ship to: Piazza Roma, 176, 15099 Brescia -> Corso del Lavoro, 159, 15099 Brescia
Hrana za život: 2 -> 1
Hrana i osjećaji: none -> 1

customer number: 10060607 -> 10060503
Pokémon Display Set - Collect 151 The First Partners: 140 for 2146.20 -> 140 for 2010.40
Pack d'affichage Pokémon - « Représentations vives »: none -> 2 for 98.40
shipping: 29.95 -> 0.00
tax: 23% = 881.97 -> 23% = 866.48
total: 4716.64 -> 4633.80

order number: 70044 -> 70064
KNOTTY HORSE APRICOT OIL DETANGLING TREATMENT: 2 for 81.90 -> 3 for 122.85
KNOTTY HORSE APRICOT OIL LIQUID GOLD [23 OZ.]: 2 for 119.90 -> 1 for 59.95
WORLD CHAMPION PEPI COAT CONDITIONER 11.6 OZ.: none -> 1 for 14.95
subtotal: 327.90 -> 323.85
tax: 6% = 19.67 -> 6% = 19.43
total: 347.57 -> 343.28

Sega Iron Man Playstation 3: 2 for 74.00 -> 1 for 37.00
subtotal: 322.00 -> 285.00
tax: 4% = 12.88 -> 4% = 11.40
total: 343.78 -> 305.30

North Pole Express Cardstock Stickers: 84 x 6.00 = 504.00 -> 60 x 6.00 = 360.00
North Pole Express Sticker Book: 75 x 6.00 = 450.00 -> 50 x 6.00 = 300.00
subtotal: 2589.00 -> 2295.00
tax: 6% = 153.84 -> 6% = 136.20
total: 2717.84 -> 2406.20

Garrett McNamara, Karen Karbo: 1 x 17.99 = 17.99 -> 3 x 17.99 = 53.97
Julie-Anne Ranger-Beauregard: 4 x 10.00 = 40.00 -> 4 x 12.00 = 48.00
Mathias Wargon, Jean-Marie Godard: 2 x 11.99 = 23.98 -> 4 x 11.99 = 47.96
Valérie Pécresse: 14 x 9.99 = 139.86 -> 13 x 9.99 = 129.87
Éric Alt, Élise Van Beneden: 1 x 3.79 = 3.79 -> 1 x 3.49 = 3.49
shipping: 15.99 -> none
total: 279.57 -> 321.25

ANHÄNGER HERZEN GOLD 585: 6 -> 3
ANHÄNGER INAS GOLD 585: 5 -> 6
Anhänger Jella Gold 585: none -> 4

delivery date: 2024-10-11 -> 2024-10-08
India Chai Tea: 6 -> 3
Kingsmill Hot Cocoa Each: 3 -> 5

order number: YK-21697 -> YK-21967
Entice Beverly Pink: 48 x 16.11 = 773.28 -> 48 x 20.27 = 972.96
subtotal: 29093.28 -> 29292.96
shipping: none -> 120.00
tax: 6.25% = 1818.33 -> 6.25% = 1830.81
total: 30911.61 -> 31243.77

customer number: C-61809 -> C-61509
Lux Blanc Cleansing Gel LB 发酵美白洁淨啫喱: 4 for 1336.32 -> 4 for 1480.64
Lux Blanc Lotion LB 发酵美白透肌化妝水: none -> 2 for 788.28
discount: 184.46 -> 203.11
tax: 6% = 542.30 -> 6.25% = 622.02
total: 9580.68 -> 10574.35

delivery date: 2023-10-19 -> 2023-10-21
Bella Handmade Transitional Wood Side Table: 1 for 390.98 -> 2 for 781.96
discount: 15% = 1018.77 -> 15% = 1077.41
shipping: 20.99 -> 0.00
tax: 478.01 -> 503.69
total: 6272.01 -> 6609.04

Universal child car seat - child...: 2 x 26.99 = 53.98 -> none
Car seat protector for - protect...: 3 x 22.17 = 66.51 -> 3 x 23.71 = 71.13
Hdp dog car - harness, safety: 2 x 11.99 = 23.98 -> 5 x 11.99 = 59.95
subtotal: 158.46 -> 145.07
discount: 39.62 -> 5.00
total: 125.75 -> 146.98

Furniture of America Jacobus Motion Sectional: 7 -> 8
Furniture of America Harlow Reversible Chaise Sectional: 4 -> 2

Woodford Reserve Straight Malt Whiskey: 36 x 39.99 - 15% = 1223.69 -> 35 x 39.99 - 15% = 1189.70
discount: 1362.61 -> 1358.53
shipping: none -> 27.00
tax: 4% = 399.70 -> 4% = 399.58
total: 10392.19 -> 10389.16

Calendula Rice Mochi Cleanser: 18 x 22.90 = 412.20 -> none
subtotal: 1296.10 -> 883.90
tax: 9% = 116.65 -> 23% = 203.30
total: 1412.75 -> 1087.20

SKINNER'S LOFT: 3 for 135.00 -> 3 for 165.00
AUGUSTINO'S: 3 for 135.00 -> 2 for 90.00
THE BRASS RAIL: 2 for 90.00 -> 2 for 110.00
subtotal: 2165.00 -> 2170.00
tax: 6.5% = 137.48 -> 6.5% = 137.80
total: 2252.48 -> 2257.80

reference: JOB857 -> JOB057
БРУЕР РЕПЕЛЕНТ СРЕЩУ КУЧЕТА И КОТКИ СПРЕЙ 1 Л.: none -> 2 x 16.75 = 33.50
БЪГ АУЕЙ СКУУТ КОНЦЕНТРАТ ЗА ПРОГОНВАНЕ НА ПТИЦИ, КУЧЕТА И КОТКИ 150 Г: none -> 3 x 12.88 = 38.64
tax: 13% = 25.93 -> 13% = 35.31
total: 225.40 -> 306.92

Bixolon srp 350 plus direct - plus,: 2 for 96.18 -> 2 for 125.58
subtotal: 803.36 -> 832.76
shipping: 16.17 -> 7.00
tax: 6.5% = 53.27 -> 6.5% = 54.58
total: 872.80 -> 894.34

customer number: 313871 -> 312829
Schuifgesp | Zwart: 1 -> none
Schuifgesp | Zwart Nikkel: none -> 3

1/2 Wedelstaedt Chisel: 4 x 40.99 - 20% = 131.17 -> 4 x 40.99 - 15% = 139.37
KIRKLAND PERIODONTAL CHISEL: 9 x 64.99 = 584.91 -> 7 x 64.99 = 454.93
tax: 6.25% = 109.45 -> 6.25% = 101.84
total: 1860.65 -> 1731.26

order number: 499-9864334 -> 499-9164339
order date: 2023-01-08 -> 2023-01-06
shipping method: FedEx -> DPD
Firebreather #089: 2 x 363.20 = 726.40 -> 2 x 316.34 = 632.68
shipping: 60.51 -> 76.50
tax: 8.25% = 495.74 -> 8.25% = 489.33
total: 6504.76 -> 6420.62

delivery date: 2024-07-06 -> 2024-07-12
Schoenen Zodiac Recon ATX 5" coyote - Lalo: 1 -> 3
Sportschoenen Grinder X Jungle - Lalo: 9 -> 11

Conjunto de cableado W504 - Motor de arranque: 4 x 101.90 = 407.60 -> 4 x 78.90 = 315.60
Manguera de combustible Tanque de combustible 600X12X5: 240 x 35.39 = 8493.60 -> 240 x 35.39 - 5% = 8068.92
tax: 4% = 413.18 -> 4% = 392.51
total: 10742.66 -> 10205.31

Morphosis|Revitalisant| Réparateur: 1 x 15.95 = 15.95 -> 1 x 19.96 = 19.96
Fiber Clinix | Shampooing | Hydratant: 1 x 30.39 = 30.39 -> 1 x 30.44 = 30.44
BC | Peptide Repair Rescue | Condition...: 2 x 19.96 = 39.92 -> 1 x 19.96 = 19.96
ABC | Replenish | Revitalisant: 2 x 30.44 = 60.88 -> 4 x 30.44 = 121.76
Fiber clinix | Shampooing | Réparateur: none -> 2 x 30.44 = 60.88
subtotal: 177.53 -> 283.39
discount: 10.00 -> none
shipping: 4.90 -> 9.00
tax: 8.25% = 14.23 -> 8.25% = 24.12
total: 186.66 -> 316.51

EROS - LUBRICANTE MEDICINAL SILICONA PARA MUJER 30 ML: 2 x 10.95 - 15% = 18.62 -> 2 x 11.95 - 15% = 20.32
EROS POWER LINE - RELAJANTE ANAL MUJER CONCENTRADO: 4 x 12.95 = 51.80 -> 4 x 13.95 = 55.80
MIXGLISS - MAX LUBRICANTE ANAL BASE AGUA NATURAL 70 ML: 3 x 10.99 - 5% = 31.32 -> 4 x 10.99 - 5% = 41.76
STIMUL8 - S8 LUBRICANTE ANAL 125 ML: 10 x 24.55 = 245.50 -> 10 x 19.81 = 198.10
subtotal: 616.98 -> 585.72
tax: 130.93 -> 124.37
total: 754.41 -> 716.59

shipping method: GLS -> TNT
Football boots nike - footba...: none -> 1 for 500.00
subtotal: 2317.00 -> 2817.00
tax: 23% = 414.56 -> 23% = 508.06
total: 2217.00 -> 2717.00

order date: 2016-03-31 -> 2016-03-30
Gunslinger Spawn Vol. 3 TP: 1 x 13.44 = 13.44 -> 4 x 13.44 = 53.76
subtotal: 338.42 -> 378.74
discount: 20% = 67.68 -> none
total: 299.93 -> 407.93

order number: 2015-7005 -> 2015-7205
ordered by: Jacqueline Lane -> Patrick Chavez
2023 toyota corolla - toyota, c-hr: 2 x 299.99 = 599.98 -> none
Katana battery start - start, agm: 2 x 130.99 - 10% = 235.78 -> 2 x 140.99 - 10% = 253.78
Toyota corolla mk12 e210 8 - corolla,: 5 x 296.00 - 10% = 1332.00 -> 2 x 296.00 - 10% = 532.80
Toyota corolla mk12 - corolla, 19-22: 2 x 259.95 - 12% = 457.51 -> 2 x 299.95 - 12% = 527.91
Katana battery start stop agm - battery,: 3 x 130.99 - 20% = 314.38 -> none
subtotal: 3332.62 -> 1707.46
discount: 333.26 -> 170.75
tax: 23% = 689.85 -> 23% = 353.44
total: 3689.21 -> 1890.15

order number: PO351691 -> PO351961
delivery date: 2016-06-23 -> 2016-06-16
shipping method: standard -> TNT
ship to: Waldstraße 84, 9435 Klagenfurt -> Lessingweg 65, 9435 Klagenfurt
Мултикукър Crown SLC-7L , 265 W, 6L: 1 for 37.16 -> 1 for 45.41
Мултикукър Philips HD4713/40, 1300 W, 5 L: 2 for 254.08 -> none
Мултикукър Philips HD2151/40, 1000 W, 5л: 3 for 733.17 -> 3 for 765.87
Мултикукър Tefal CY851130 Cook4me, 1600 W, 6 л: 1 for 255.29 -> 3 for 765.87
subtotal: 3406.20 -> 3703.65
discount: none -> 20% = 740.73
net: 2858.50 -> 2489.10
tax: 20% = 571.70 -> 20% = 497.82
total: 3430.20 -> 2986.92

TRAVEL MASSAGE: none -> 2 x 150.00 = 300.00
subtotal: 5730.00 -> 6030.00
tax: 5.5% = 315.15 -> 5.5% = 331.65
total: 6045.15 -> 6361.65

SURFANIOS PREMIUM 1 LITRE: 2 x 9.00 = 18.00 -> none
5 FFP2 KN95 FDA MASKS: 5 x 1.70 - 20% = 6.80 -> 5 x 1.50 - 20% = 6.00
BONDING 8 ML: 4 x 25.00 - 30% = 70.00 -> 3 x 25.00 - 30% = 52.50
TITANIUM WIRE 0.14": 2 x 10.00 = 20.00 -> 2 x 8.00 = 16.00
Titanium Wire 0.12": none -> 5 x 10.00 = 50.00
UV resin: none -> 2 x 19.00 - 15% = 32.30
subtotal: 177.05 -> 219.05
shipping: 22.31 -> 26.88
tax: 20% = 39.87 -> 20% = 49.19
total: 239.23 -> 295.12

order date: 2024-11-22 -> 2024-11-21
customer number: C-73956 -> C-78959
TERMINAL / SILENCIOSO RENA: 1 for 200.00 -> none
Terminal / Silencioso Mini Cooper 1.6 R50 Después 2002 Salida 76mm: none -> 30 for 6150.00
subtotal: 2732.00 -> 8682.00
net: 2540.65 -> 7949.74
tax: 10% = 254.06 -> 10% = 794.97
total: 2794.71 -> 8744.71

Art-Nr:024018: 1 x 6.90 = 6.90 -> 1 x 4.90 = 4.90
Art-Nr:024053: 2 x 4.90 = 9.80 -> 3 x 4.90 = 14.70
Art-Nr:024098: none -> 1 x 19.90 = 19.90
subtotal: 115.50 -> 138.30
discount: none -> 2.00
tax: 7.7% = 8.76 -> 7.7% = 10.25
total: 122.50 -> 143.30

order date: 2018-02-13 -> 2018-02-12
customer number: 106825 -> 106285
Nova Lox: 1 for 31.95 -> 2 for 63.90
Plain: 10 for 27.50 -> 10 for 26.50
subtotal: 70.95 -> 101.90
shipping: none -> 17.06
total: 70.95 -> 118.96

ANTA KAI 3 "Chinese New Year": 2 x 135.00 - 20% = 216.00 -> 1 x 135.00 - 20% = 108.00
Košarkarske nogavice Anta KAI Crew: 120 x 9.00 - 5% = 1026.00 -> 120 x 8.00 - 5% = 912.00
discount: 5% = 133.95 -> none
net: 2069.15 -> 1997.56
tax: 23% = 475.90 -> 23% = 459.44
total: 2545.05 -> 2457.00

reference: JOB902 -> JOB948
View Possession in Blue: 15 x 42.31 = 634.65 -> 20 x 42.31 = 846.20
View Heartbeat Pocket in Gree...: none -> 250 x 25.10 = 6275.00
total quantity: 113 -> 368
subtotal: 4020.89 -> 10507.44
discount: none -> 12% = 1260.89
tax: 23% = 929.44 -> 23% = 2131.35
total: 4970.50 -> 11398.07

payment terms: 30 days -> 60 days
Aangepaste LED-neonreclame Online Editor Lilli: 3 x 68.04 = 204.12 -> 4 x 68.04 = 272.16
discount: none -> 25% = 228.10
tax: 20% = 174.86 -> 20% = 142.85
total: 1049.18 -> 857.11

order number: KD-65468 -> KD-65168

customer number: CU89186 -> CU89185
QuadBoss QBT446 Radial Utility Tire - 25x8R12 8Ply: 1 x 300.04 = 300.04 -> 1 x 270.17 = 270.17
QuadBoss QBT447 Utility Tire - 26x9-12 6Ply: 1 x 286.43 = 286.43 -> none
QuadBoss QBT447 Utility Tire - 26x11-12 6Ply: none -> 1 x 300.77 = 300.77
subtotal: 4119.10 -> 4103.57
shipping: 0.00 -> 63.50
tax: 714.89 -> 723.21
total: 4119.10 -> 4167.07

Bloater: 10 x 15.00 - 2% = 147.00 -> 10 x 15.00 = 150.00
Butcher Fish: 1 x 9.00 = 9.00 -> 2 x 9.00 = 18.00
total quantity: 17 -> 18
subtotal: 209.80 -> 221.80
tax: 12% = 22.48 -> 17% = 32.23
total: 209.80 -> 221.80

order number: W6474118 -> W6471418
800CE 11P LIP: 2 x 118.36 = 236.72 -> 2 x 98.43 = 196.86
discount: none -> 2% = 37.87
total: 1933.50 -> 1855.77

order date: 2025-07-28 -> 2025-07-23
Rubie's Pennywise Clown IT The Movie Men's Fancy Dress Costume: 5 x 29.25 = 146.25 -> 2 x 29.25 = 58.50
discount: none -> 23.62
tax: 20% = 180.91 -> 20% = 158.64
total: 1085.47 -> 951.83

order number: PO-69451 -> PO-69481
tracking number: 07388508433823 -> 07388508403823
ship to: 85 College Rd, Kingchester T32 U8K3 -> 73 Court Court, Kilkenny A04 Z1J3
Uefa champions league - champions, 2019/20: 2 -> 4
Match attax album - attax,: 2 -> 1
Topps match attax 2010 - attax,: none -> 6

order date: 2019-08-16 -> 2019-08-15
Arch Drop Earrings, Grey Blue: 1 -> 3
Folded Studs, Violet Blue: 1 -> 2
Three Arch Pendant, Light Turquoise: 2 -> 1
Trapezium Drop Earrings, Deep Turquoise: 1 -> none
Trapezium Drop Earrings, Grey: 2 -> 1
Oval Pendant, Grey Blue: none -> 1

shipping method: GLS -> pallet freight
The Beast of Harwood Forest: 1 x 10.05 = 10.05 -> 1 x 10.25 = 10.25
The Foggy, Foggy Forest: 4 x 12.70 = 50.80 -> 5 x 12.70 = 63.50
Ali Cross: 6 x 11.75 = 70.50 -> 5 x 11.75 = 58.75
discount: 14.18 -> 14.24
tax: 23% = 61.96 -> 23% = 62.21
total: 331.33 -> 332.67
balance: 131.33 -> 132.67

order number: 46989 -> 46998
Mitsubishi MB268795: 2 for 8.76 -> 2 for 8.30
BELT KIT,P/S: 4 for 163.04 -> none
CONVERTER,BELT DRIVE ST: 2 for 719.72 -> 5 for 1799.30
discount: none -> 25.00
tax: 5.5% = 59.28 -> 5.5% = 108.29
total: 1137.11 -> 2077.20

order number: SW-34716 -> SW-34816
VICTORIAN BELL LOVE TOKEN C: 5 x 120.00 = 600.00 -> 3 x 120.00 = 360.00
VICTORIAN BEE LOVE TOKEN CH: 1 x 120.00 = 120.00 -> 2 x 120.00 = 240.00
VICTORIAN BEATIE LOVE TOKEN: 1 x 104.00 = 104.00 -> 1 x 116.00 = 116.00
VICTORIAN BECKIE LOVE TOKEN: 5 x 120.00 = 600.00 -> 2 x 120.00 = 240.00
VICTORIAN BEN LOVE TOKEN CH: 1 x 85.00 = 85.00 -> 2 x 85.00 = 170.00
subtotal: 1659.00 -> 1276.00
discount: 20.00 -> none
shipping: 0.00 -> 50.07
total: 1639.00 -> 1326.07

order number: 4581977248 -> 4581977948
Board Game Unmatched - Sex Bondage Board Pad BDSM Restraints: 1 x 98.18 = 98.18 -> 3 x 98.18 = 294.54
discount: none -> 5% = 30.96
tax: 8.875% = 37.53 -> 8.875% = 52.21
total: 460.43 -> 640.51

○ ○ ○

• Your assignment: Among the entries above, the lines between the ones containing "order number: YK-21697 -> YK-21967" and "customer number: C-61809 -> C-61509", inclusive, are to be transcribed exactly. No other line is to be given.

• Exercise output:
order number: YK-21697 -> YK-21967
Entice Beverly Pink: 48 x 16.11 = 773.28 -> 48 x 20.27 = 972.96
subtotal: 29093.28 -> 29292.96
shipping: none -> 120.00
tax: 6.25% = 1818.33 -> 6.25% = 1830.81
total: 30911.61 -> 31243.77

customer number: C-61809 -> C-61509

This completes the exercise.